Posted April 13, 2010, at jonsavage.com:

Like a lot of people, I’m still coming to terms with the news of Malcolm McLaren’s death. Without him, there would have been no British Punk, and no most of us in our present form. Sure, something would have occurred in 1977, but it would have been a slightly sharper Pub Rock, without the art, the danger and the depth. McLaren wanted to shake up the English as hard as he could, and – thanks to the talent and courage of the Sex Pistols – he succeeded beyond his wildest dreams. His legacy will be discussed and assimilated during the months to come, but in the meantime I’ll leave you with an excerpt from the interview I did with him for England’s Dreaming in summer 1989. He’s talking about a possible movie script that ties into his managerial obsessions:

Malcolm McLaren speaks
in Plymouth, England,
October 6th, 2009.
Photo courtesy of
Wikimedia Commons.

“I want to make the first real truly, gangster movie, along the lines of Long Good Friday, within the context of rock’n’roll. Doing it like Once Upon A Time In America, and doing that whole robber baron trip, from the outskirts of Wolverhampton to London to the big world, the big toughie going to America and acting the big toughie and getting away with millions of pounds and landing in Lichtenstein with further problems and winding up somewhere else in some gigantic wonderful tragedy, a Danton-Robespierre of rock’n’roll history set from the point of view of the London thug entrepreneur, gay managerial circuit. Larry Parnes meets Peter Grant meets Brian Epstein meets Brian Jones meets Tom Watkins.
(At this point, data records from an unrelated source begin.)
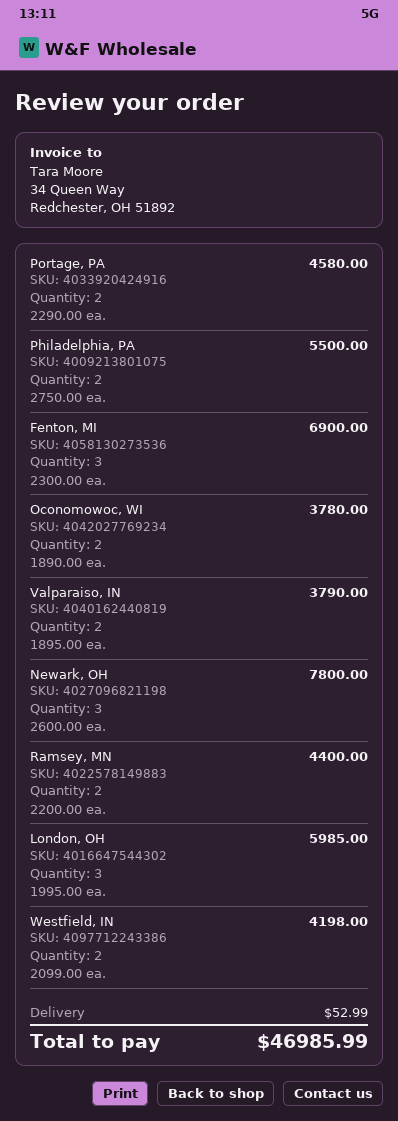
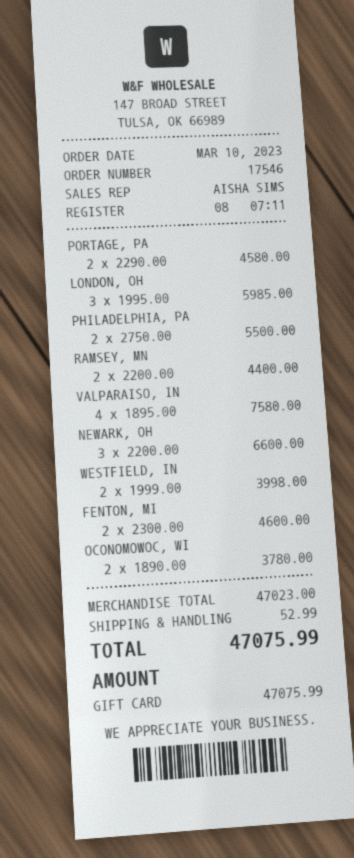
Fenton, MI: 3 x 2300.00 = 6900.00 -> 2 x 2300.00 = 4600.00
Valparaiso, IN: 2 x 1895.00 = 3790.00 -> 4 x 1895.00 = 7580.00
Newark, OH: 3 x 2600.00 = 7800.00 -> 3 x 2200.00 = 6600.00
Westfield, IN: 2 x 2099.00 = 4198.00 -> 2 x 1999.00 = 3998.00
total: 46985.99 -> 47075.99

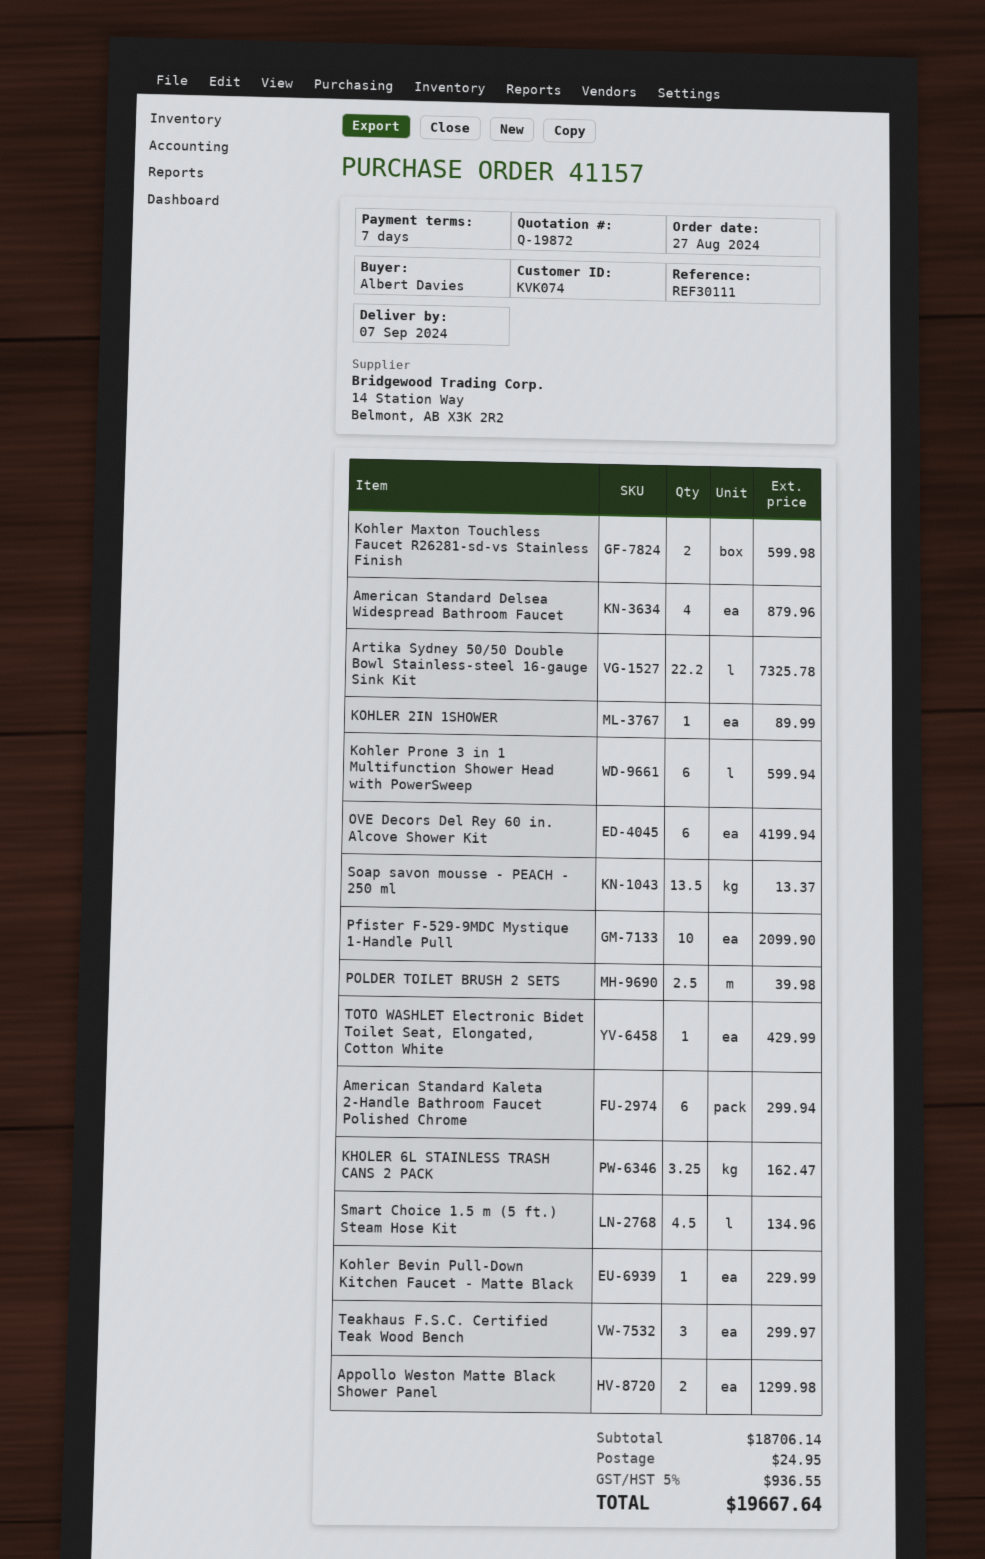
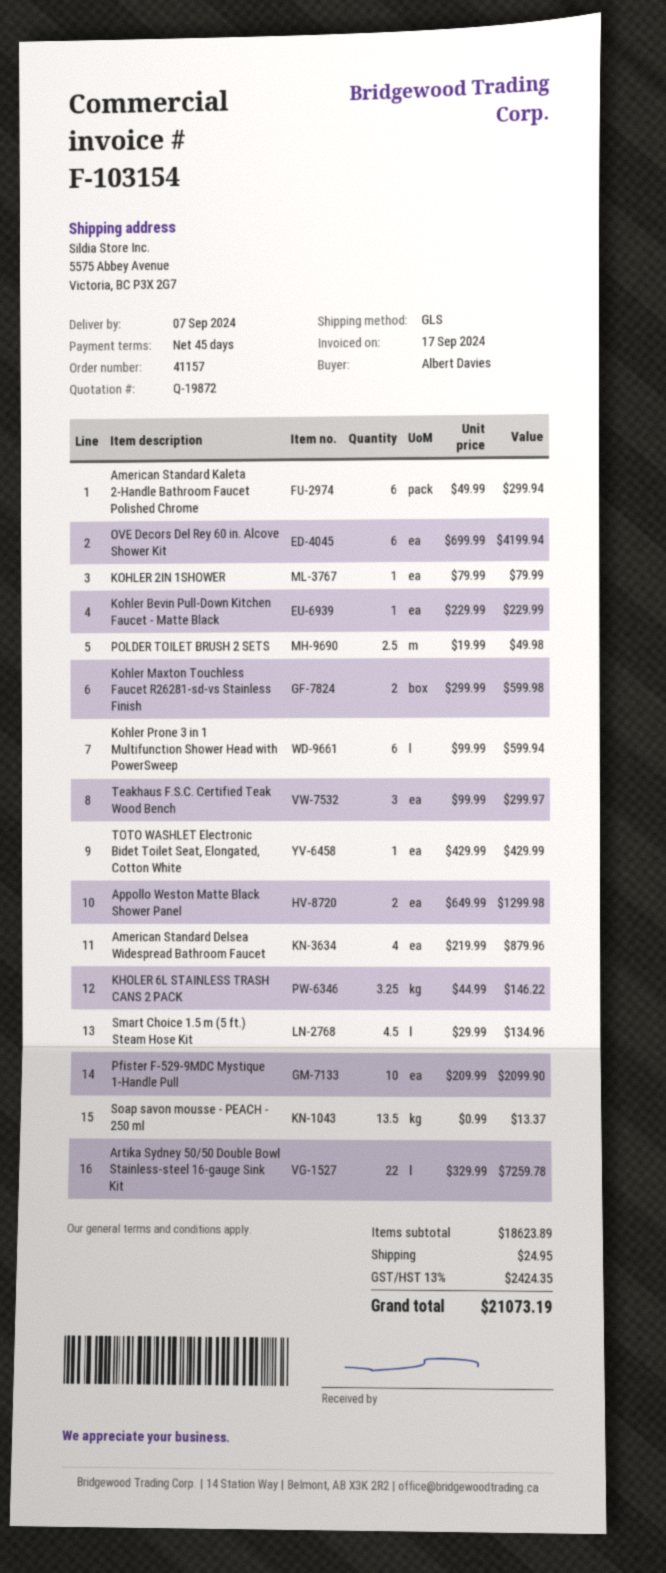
payment terms: 7 days -> 45 days
Artika Sydney 50/50 Double Bowl Stainless-steel 16-gauge Sink Kit: 22.2 for 7325.78 -> 22 for 7259.78
KOHLER 2IN 1SHOWER: 1 for 89.99 -> 1 for 79.99
POLDER TOILET BRUSH 2 SETS: 2.5 for 39.98 -> 2.5 for 49.98
KHOLER 6L STAINLESS TRASH CANS 2 PACK: 3.25 for 162.47 -> 3.25 for 146.22
subtotal: 18706.14 -> 18623.89
tax: 5% = 936.55 -> 13% = 2424.35
total: 19667.64 -> 21073.19

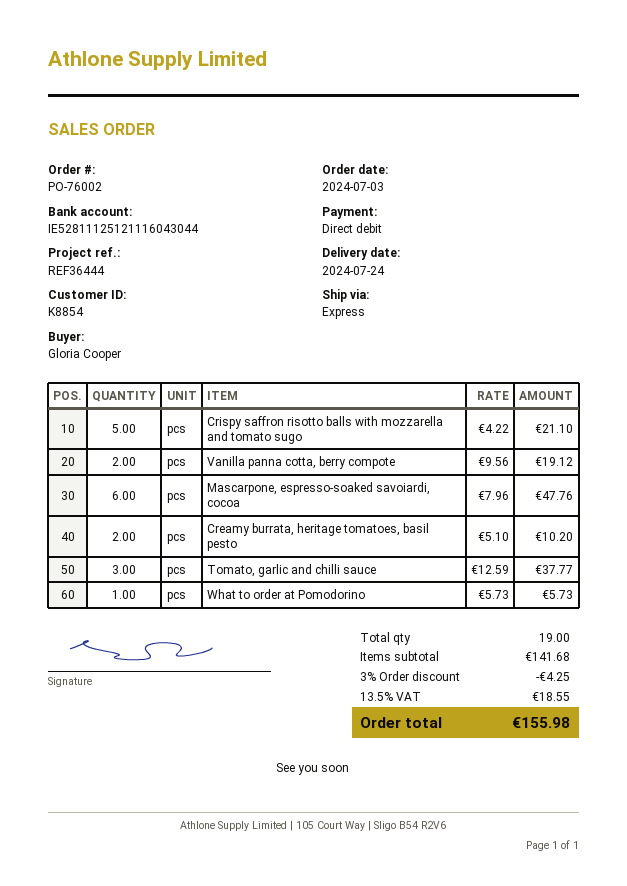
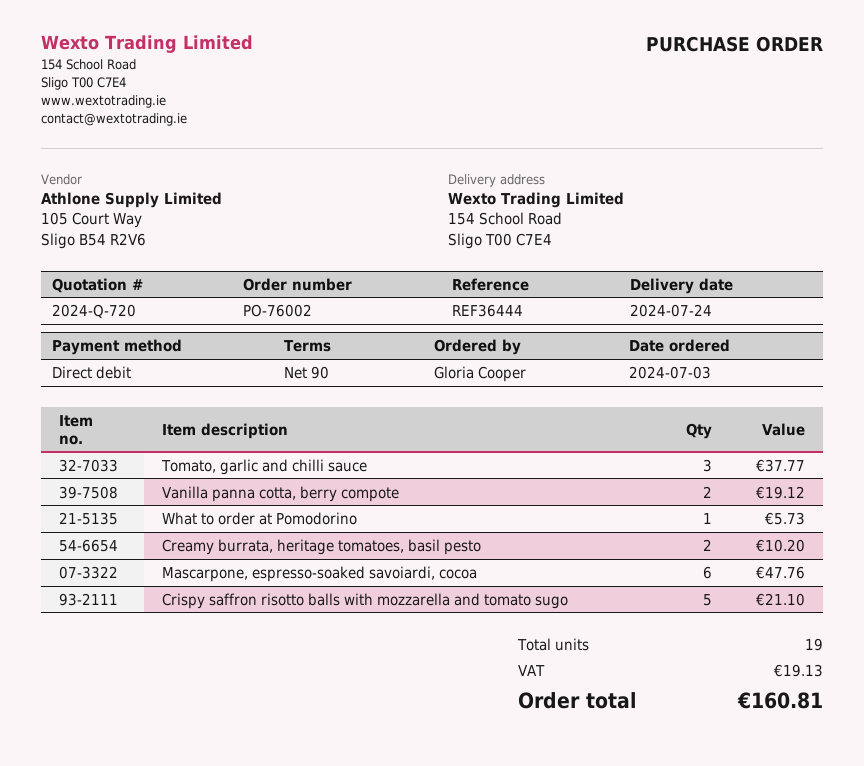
discount: 3% = 4.25 -> none
tax: 18.55 -> 19.13
total: 155.98 -> 160.81

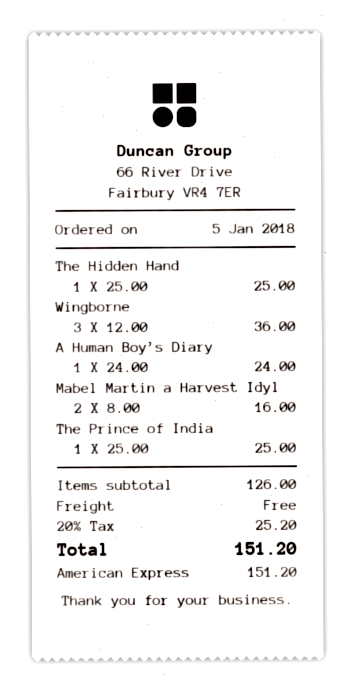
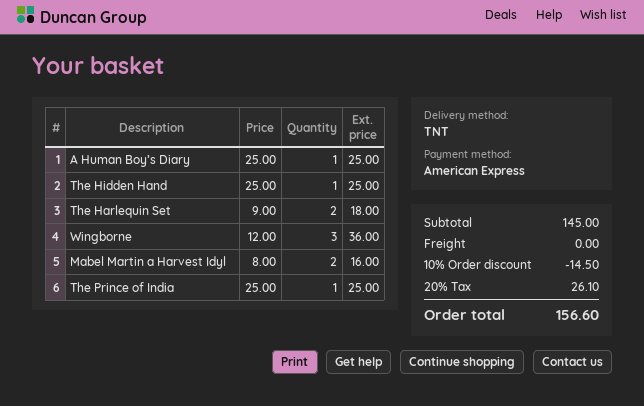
A Human Boy’s Diary: 1 x 24.00 = 24.00 -> 1 x 25.00 = 25.00
The Harlequin Set: none -> 2 x 9.00 = 18.00
subtotal: 126.00 -> 145.00
discount: none -> 10% = 14.50
tax: 20% = 25.20 -> 20% = 26.10
total: 151.20 -> 156.60

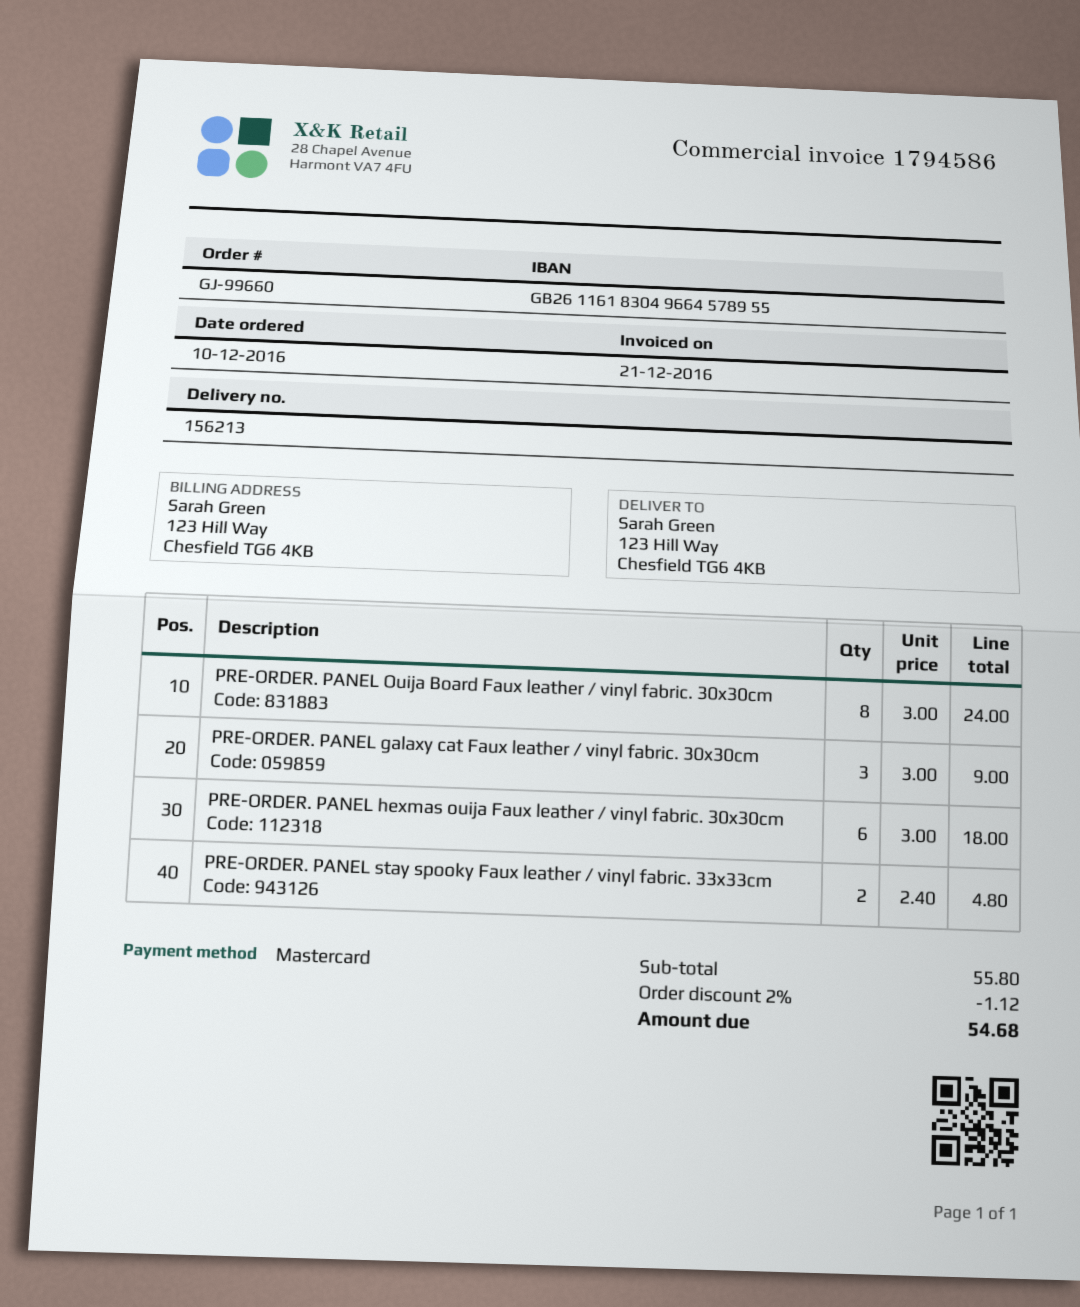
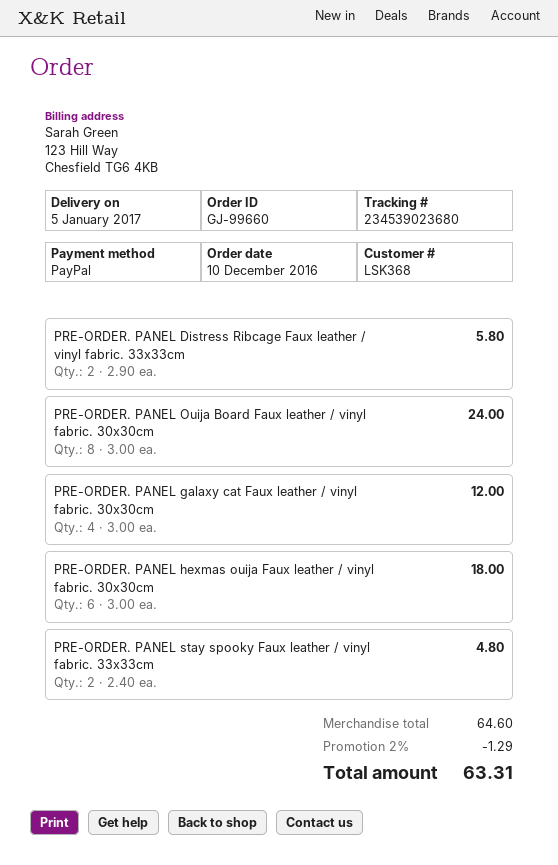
payment method: Mastercard -> PayPal
PRE-ORDER. PANEL galaxy cat Faux leather / vinyl fabric. 30x30cm: 3 x 3.00 = 9.00 -> 4 x 3.00 = 12.00
PRE-ORDER. PANEL Distress Ribcage Faux leather / vinyl fabric. 33x33cm: none -> 2 x 2.90 = 5.80
subtotal: 55.80 -> 64.60
discount: 2% = 1.12 -> 2% = 1.29
total: 54.68 -> 63.31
“Grant is the core, and he’s a most magnificent character. He’s a Faustian, in a sense, and there’s a fabulous movie there. It’s something that people have touched upon in the odd rock’n’roll almanac, but not given it the true gangsterism, because they can’t associate rock’n’roll with the Richardson Gang. But we can, and we can do it in a gallant way. Just as America made The Godfather, and made the Mafia heroic and interesting and intriguing, something that everyone was obsessed by.

“Rock’n’roll has always been treated in a kitschy, campy, happy-go-lucky or silly, looking upon it as some dreadful tragedy. They haven’t looked at it as tough, hard-nosed gangsterism with style. Performance got a little like it, but I think Performance did it in a 60s idiom, but we want to talk about that it ran from ’55 to ’76 to ’85 or whatever. Something that ran the gamut, that gives us a genuine trail. Once Upon a Time in America.

You were starting to do that epic myth with the Swindle, weren’t you?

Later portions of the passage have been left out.